Motivation and Applications

Between 6 and 17 percent of the total annual anthropogenic carbon dioxide (CO2) emissions come from terrestrial ecosystem degradation or loss, making up the second-largest source of greenhouse gases (GHGs) in the world after fossil fuel emissions (van der Werf et al. 2009). Because of this, many policy makers have focused on reducing emissions from terrestrial ecosystems as one way to help mitigate climate change. The estimation of carbon (C) stocks and fluxes that result from land-use change and ecosystem management is critical for policies that attempt to incentivize increased ecosystem sequestration or reduced emissions of GHGs. Furthermore, estimates of potential sequestration rates in optimal conditions, as well as anticipated changes in growth rates due to climate change, are important in understanding how emissions reductions or sequestration fit within a broader understanding of terrestrial C exchange.

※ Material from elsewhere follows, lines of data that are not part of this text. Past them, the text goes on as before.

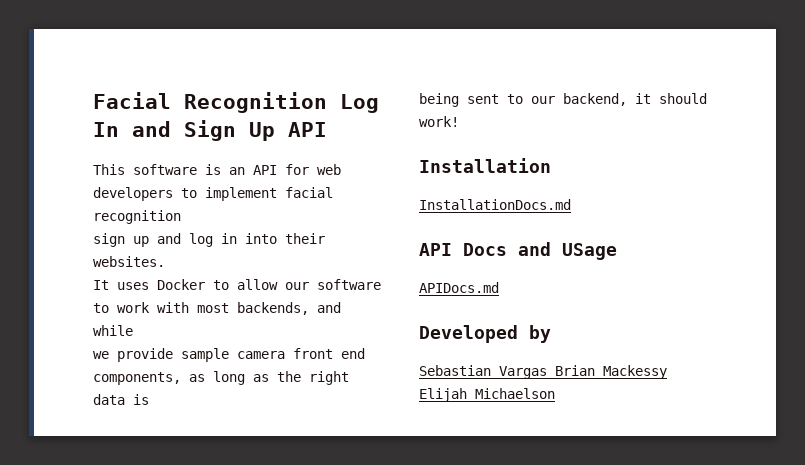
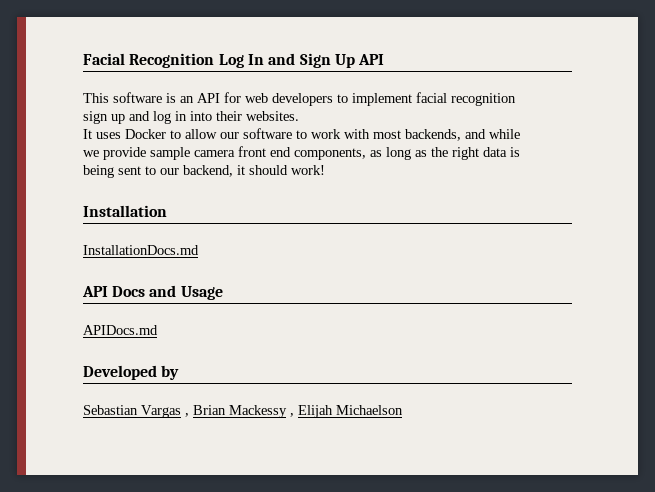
- API Docs and USage
+ API Docs and Usage
- Sebastian Vargas Brian Mackessy Elijah Michaelson
+ Sebastian Vargas , Brian Mackessy , Elijah Michaelson

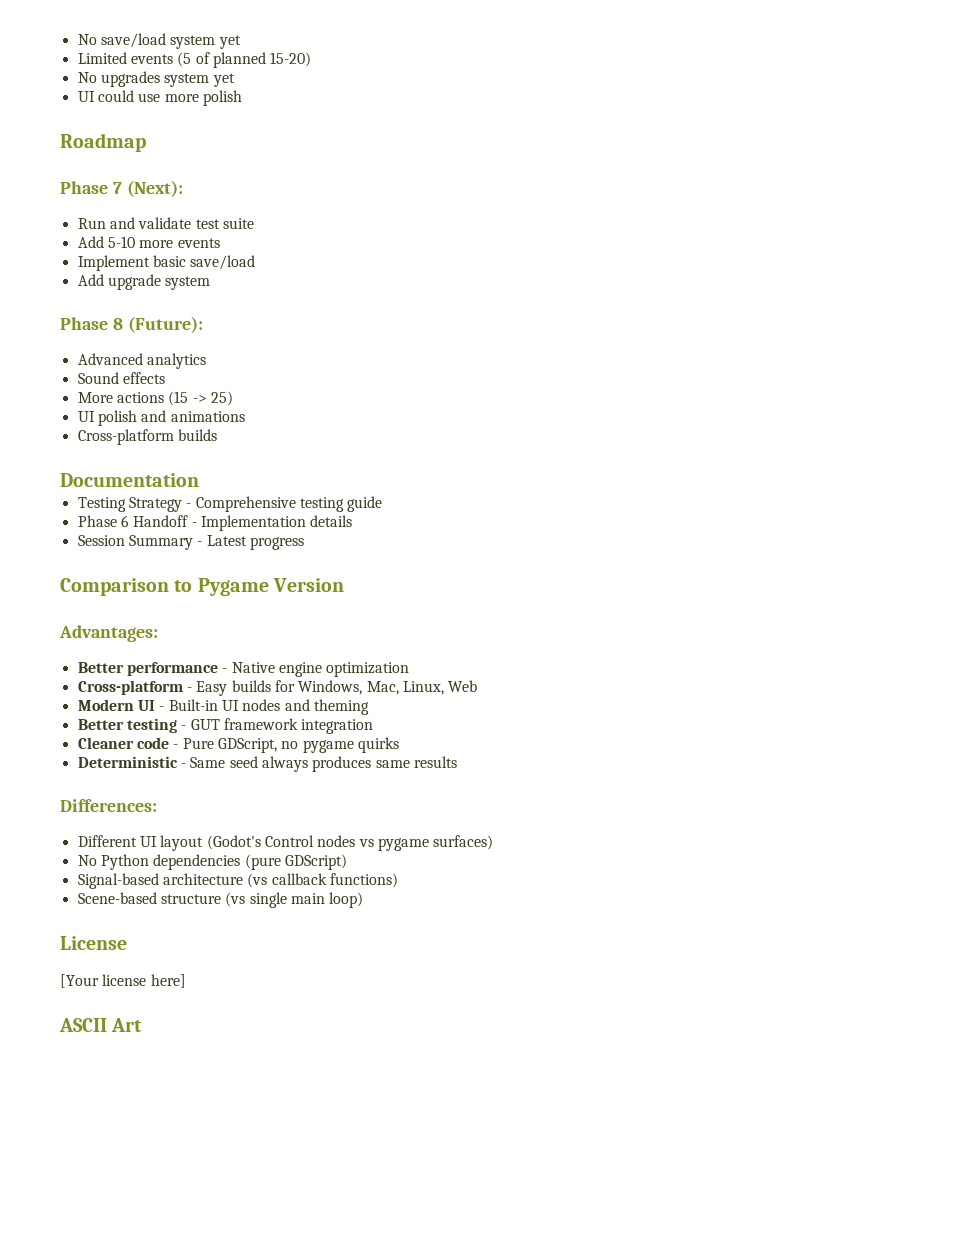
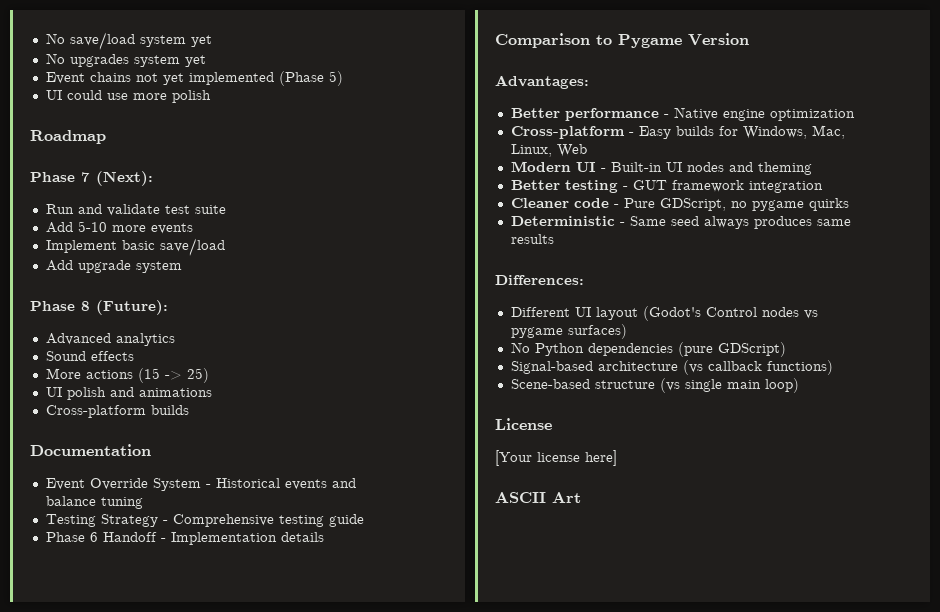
- Limited events (5 of planned 15-20)
  No upgrades system yet
+ Event chains not yet implemented (Phase 5)
+ Event Override System - Historical events and balance tuning
- Session Summary - Latest progress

For more than a decade, decision makers have debated how to best include terrestrial ecosystems in policy approaches to mitigate and adapt to climate change. Recently, these discussions have focused on reducing emissions from deforestation or ecosystem degradation (REDD) at a country scale (see Chapters 8, 17, and 20 for more information on REDD). A REDD policy framework therefore requires credible estimates of the state of ecosystem C stocks and fluxes at a country scale as well as some understanding of how ecosystems have changed in the past and might change in the future at this scale. As policy makers in the international arena struggle to craft national REDD policies, the voluntary C market has rapidly evolved to fill the void left by the absence of international climate-change policy. The voluntary C offset market relies on a suite of different C offset standards (Climate, Community, and Biodiversity Alliance [CCBA] 2008; Verified Carbon Standard [VCS] 2012; Climate Action Reserve [CAR] 2010) that provide guidance on how to monitor, report, and verify C sequestration activities at much smaller scales (e.g., project level vs. country scale). Given the state of REDD policy and the voluntary C market, the purpose of this chapter is to explore a technical approach that can be used to generate credible estimates of C stocks and fluxes and to constrain the claimed benefits of C projects or policies at multiple scales.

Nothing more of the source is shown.